Die beiden jungen Schauspielerinnen aus Heiden und Appenzell haben im vergangenen Jahr den Förderpreis der IBK (Internationale Bodenseekonferenz) erhalten und für die Sonntagsrede auf der Ledi ein Gerüst zum Thema Bühne im Jahr 2033 gezimmert, auf dem sie munter und furchtlos herumturnten.
Keine Angst vor Tabus
Sie nahmen in ihren mit metaphorischen Sätzen gespickten Improvisationen den heiligen Hierig übermütig auf die Schippe, teilten Ohrfeigen aus, zitierten Hamlet und Ophelia. Die beiden beherrschen ihr Handwerk und werden doch wie ihre Schicksalsgenossinnen auf den Bühnen, die angeblich die Welt bedeuten, immer noch gern als Heulsusen und «sexy Objekte» inszeniert.

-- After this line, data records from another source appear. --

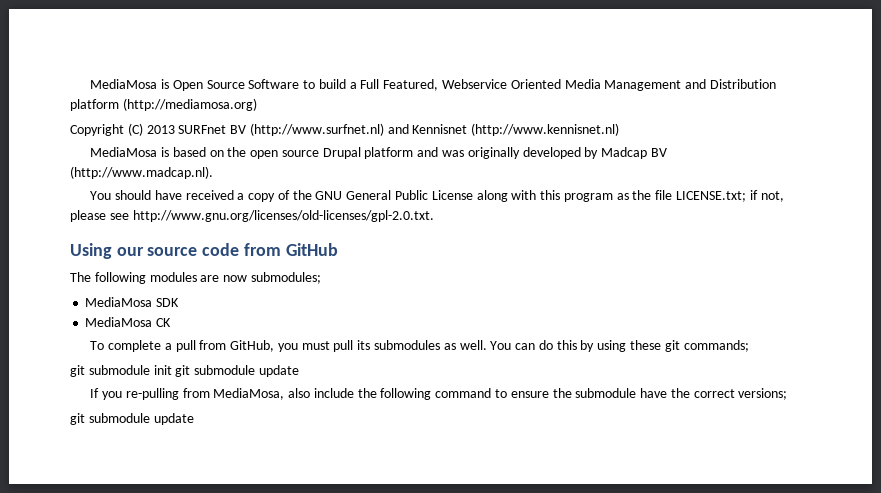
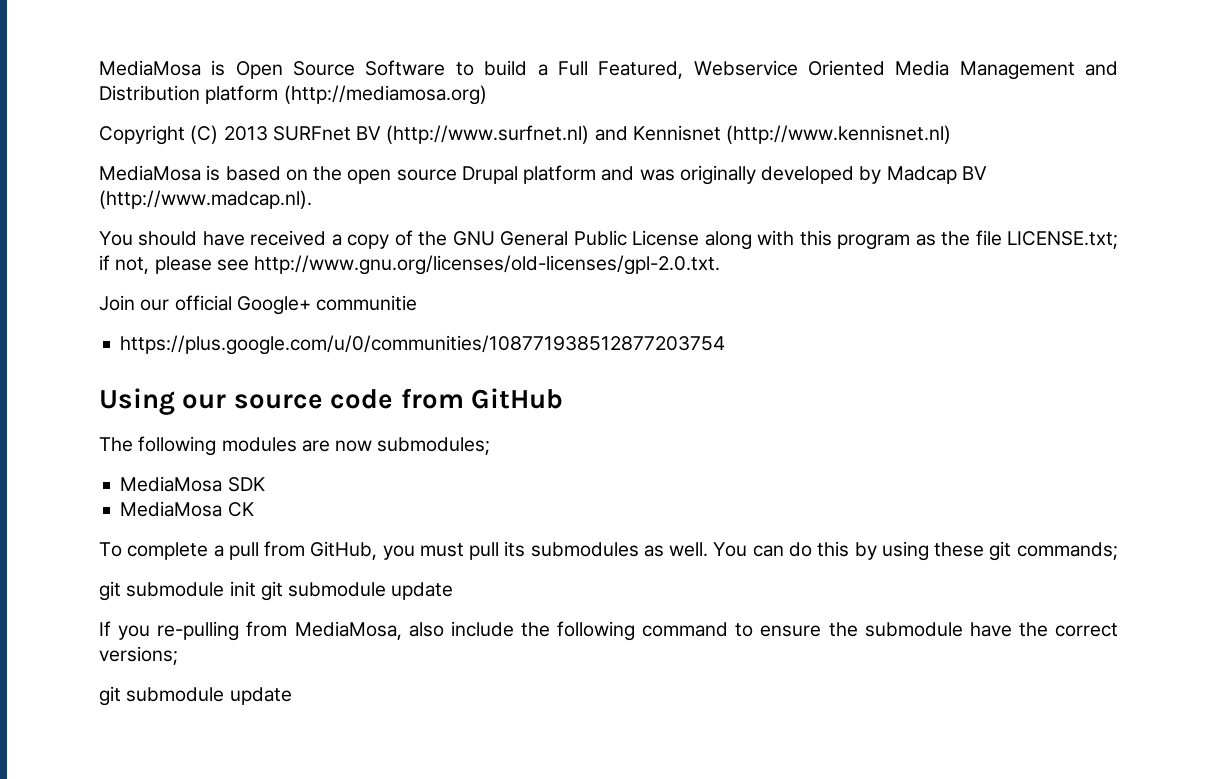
(434, 216) none -> [99,295,418,315] [120,335,726,355] // Join our official Google+ communitie // https://plus.google.com/u/0/communities/108771938512877203754

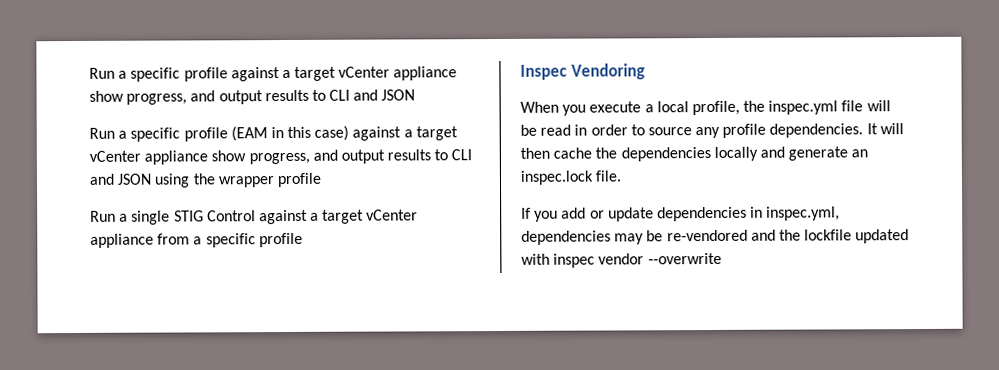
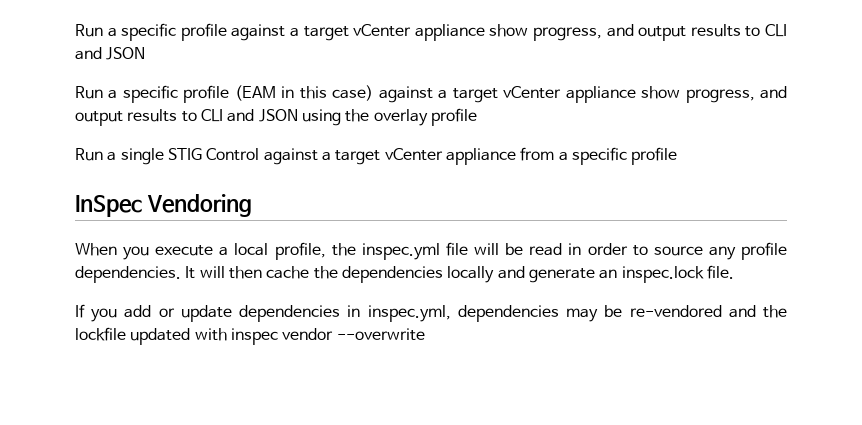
[217,176,275,188] wrapper -> [373,109,428,126] overlay
[520,64,567,80] Inspec -> [75,195,142,217] InSpec

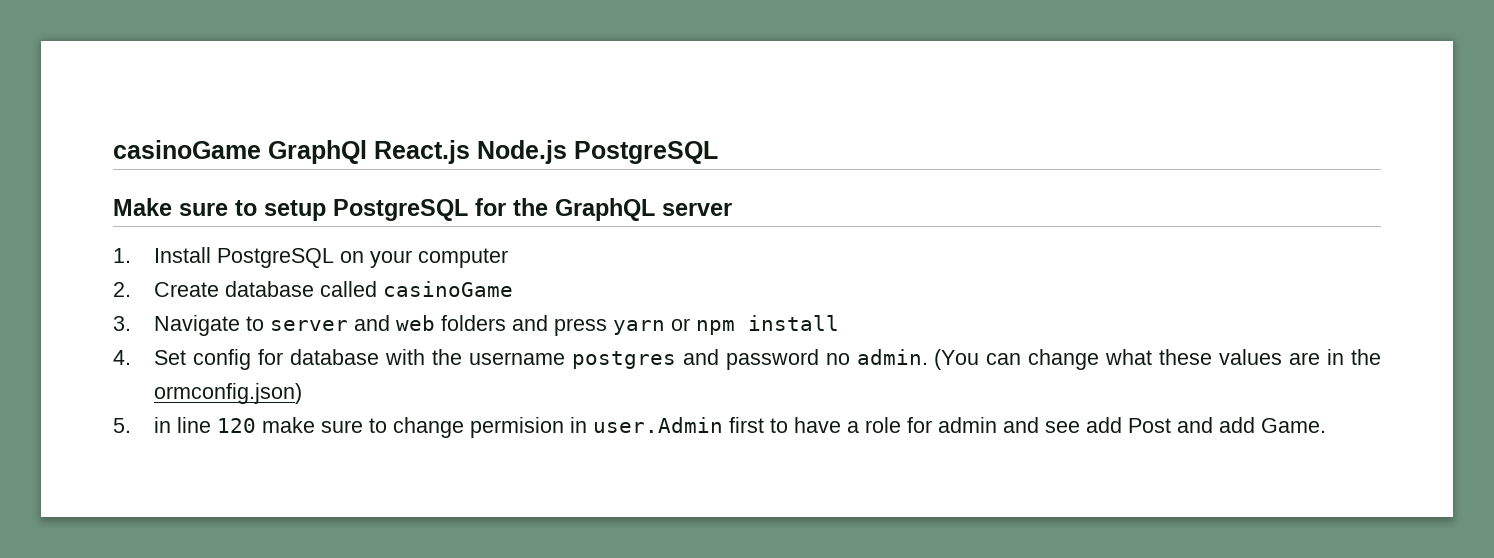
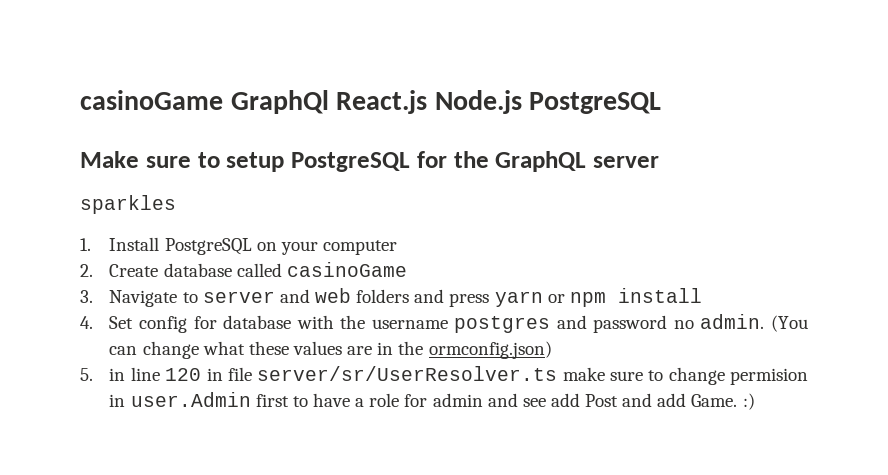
(732, 209) none -> [80,195,176,214] // sparkles
(257, 425) none -> [206,366,558,381] in file server/sr/UserResolver.ts
(1327, 425) none -> [742,393,755,410] :)

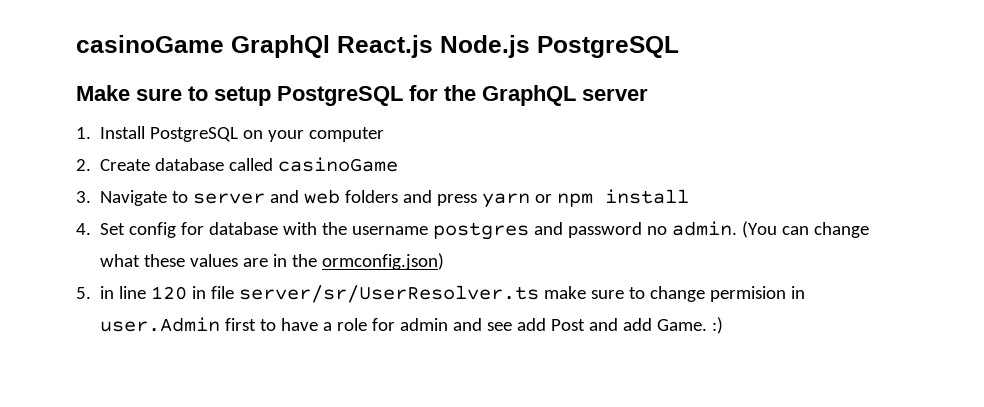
[80,195,176,214] // sparkles -> (648, 94) none

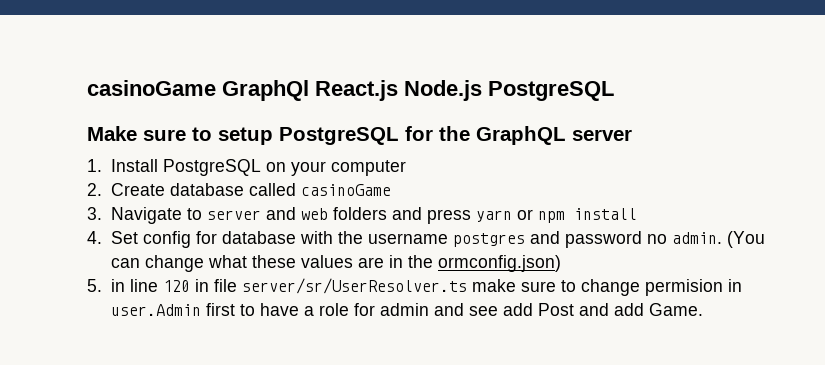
[712,317,724,334] :) -> (703, 309) none

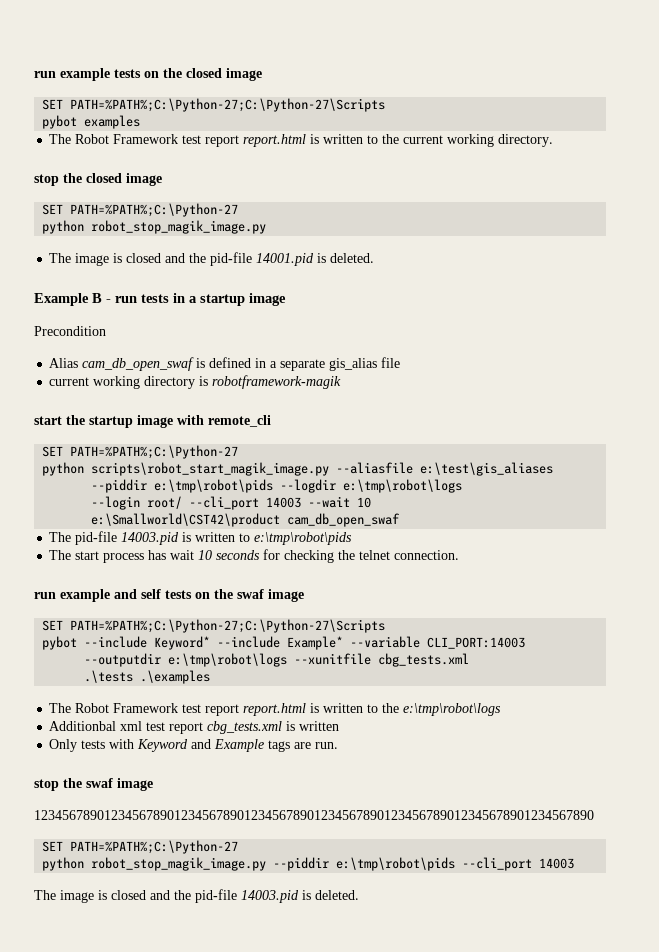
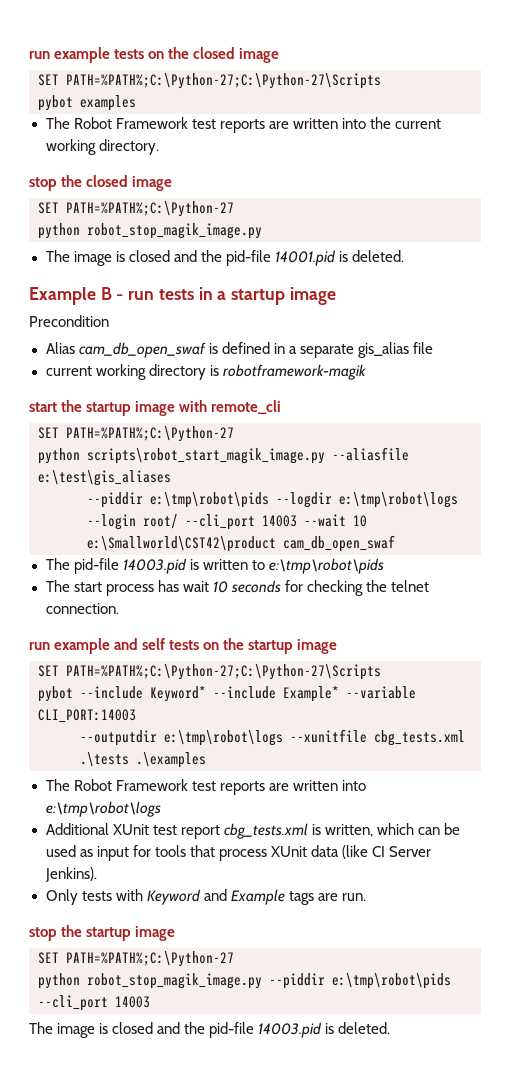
[205,134,379,147] report report.html is written to -> [219,118,366,133] reports are written into
[237,589,264,599] swaf -> [248,640,294,654] startup
[205,703,502,716] [49,721,143,731] report report.html is written to the e:\tmp\robot\logs // Additionbal xml -> [219,780,366,795] [45,801,161,817] [45,823,149,835] reports are written into e:\tmp\robot\logs // Additional XUnit
[299,721,340,731] written -> [324,823,460,837] [45,845,432,861] [44,867,97,882] written, which can be used as input for tools that process XUnit data (like CI Server Jenkins).
[86,778,153,791] [34,810,594,820] swaf image // 12345678901234567890123456789012345678901234567890123456789012345678901234567890 -> [86,926,176,941] startup image

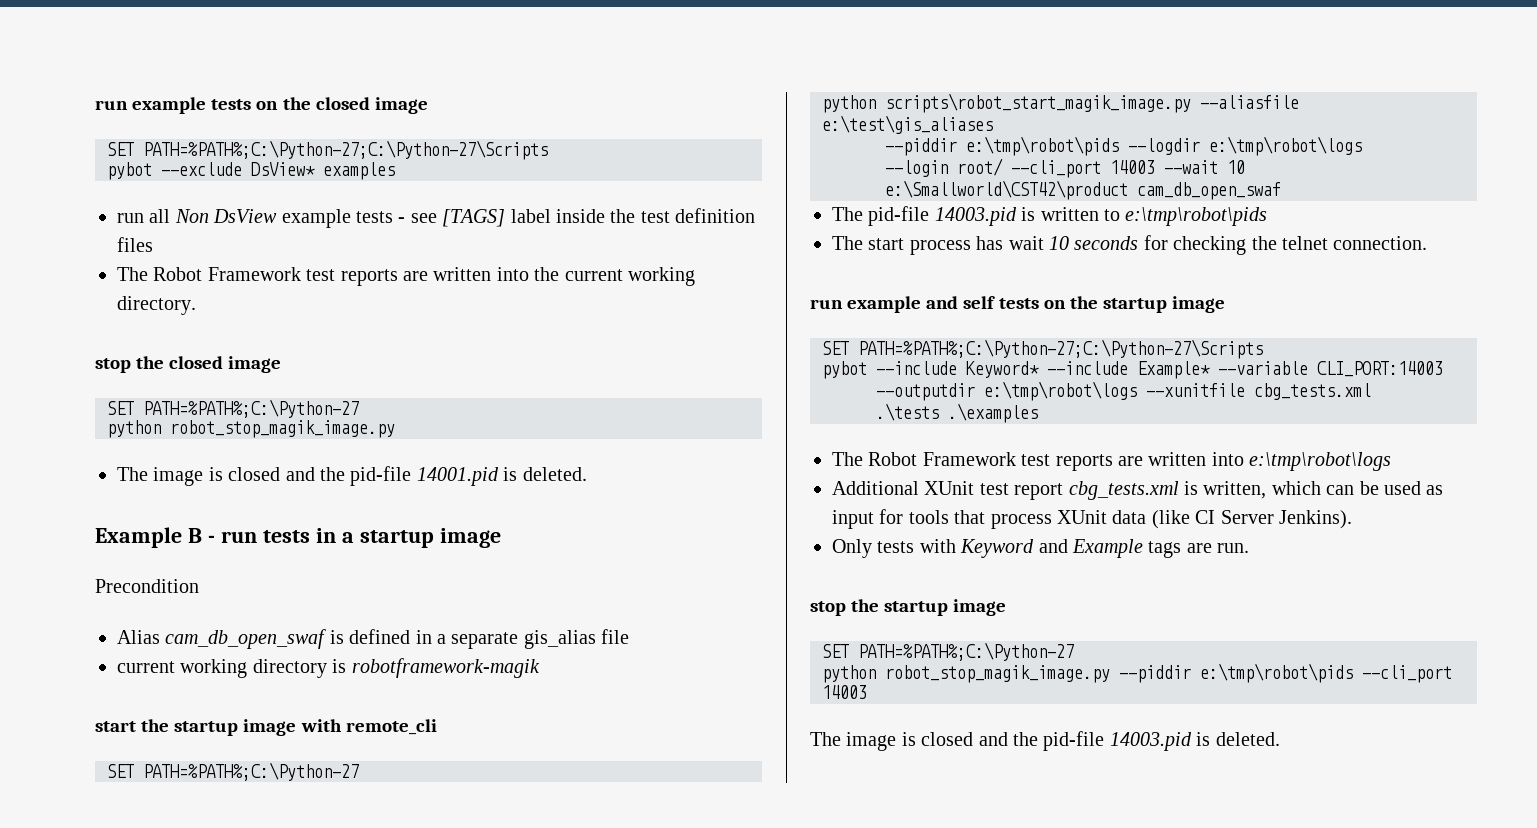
(73, 103) none -> [161,162,315,176] --exclude DsView*
(136, 103) none -> [117,208,756,228] [117,237,153,252] // run all Non DsView example tests - see [TAGS] label inside the test definition files

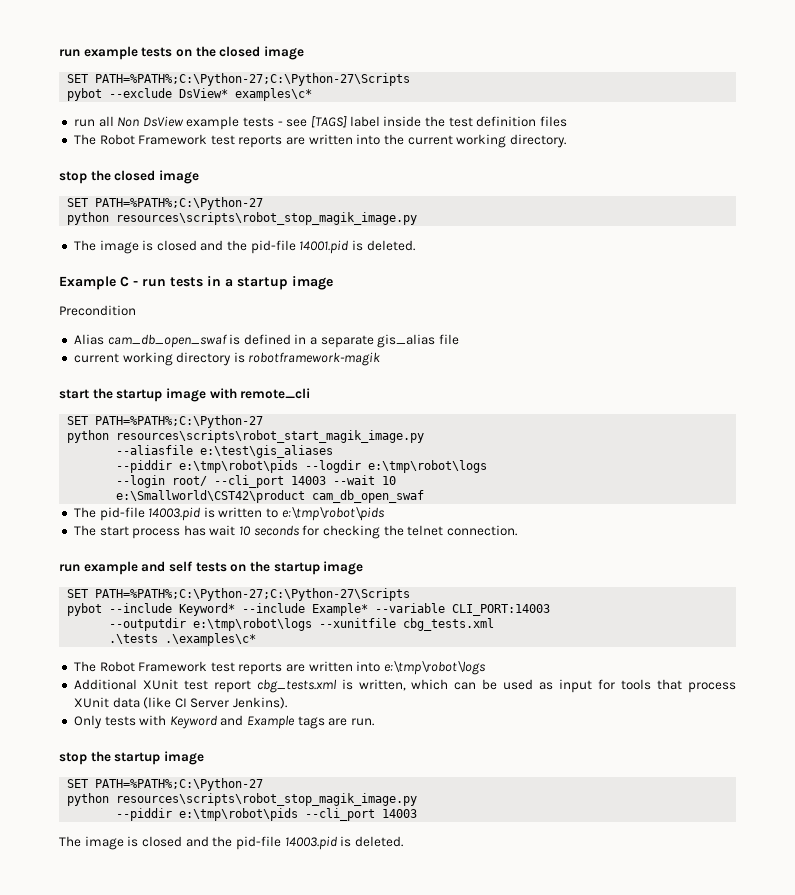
[323,162,395,180] examples -> [235,88,313,101] examples\c*
[170,420,395,438] robot_stop_magik_image.py -> [116,212,418,225] resources\scripts\robot_stop_magik_image.py
[187,528,202,543] B -> [120,276,129,287] C
[885,93,1191,113] scripts\robot_start_magik_image.py -> [116,430,425,443] resources\scripts\robot_start_magik_image.py //
[948,403,1038,423] .\examples -> [165,633,257,646] .\examples\c*
[885,665,1110,683] robot_stop_magik_image.py -> [116,793,418,806] resources\scripts\robot_stop_magik_image.py //

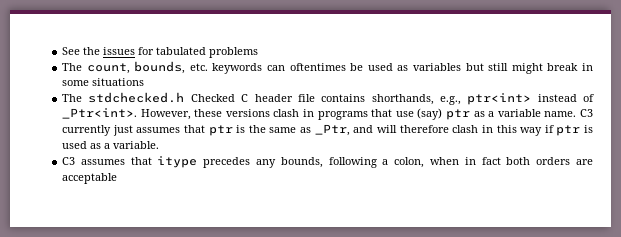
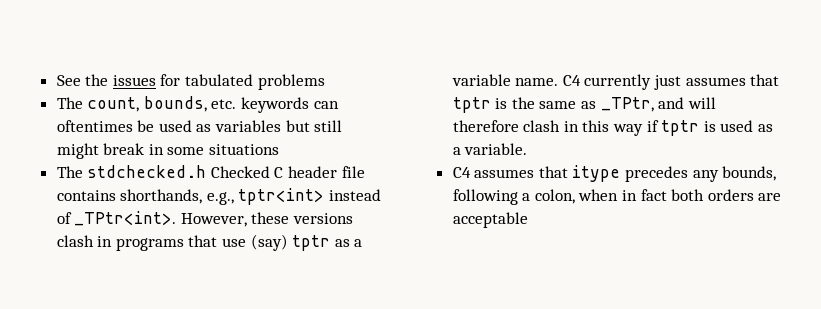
[467,93,532,105] ptr<int> -> [238,188,325,205] tptr<int>
[62,108,138,119] _Ptr<int>. -> [74,211,177,226] _TPtr<int>.
[446,109,471,120] ptr -> [292,235,331,251] tptr
[579,109,593,117] C3 -> [562,75,581,86] C4
[208,125,233,136] ptr -> [452,97,491,113] tptr
[314,124,350,136] _Ptr, -> [600,97,654,112] _TPtr,
[556,125,581,136] ptr -> [661,120,700,136] tptr
[62,157,76,165] C3 -> [452,167,471,178] C4

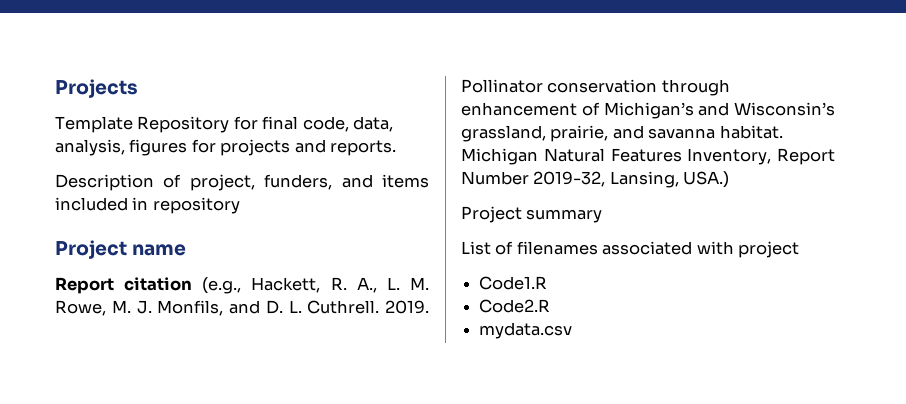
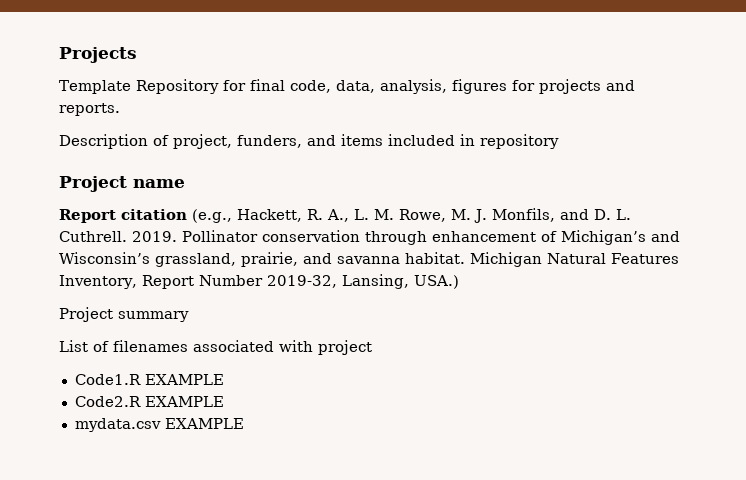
(548, 283) none -> [144,374,224,385] EXAMPLE
(551, 306) none -> [144,396,224,407] EXAMPLE
(573, 330) none -> [164,418,244,429] EXAMPLE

Denn wie die richtige Welt wird auch die Theaterwelt vor allem von Männern regiert. Dabei hätten gäbe es so tolle Vorbilder. Zum Beispiel die Appenzeller Frauen, die ihren Männern beigesprungen waren, um das Land von fremden Tyrannen zu befreien.
Mit einem Konzentrat aus der Geschichte der Appenzeller Frauen und kleinen Exkursen zu Schauspieler-Tricks bewiesen sie, dass auch sie bärenstarke bluthungrige Heldinnen sein könnten, dass sie am Beispiel der Wallholzpolitik der Appenzellerinnen jedem Bartli zeigen könnten, wo er denn den Most zu holen hätte.
Düstere Aussichten, fromme Wünsche
Der Blick in die Zukunft war düster und zwiebeltränenverhangen: Die Theaterabonnenten werden bald einmal aussterben, Schauspieler durch Tiere und Statisten ersetz; eine letzte Blüte erlebe das Theater vielleicht mit politisch korrekten Real-Akteuren, wie beispielsweise Menschen mit Handicap oder Randständige.
Und dann kann man das Geld, das dieses Konstrukt von «Ich tu so als ob und ihr schaut zu» verschlingt, gewinnbringender in den Tourismus investieren. Und die Schauspielerinnen verlegen sich auf Coaching, Gastronomie und Promotion oder Heiraten kreativ.
Das Publikum hatte dem keine positive Utopie entgegenzusetzen, und so versuchten die beiden Betroffenen bei schnulziger Atmosphäre Visionen zu generieren. Vermicelles müsste es bei Theatervorstellungen geben, fantasierten sie, gratis Biberli und Bio-Früchte. Gastspiele müssten sie in die Weltmetropolen führen, Weiterbildungen müssten subventioniert werden und endlich würden sie gut verdienen, auch in der Schweiz. Und endlich würde ihr Beruf wirklich anerkannt und keiner würde mehr dumme Fragen stellen.
«Theater wird im Jahr 2033 der Ort sein, wo alle miteinander etwas aufbauen und gleichberechtigt arbeiten.» «Mehr Demokratie!» «Mehr Konfetti!» Kuss. Vorhang. Und ganz viel Applaus.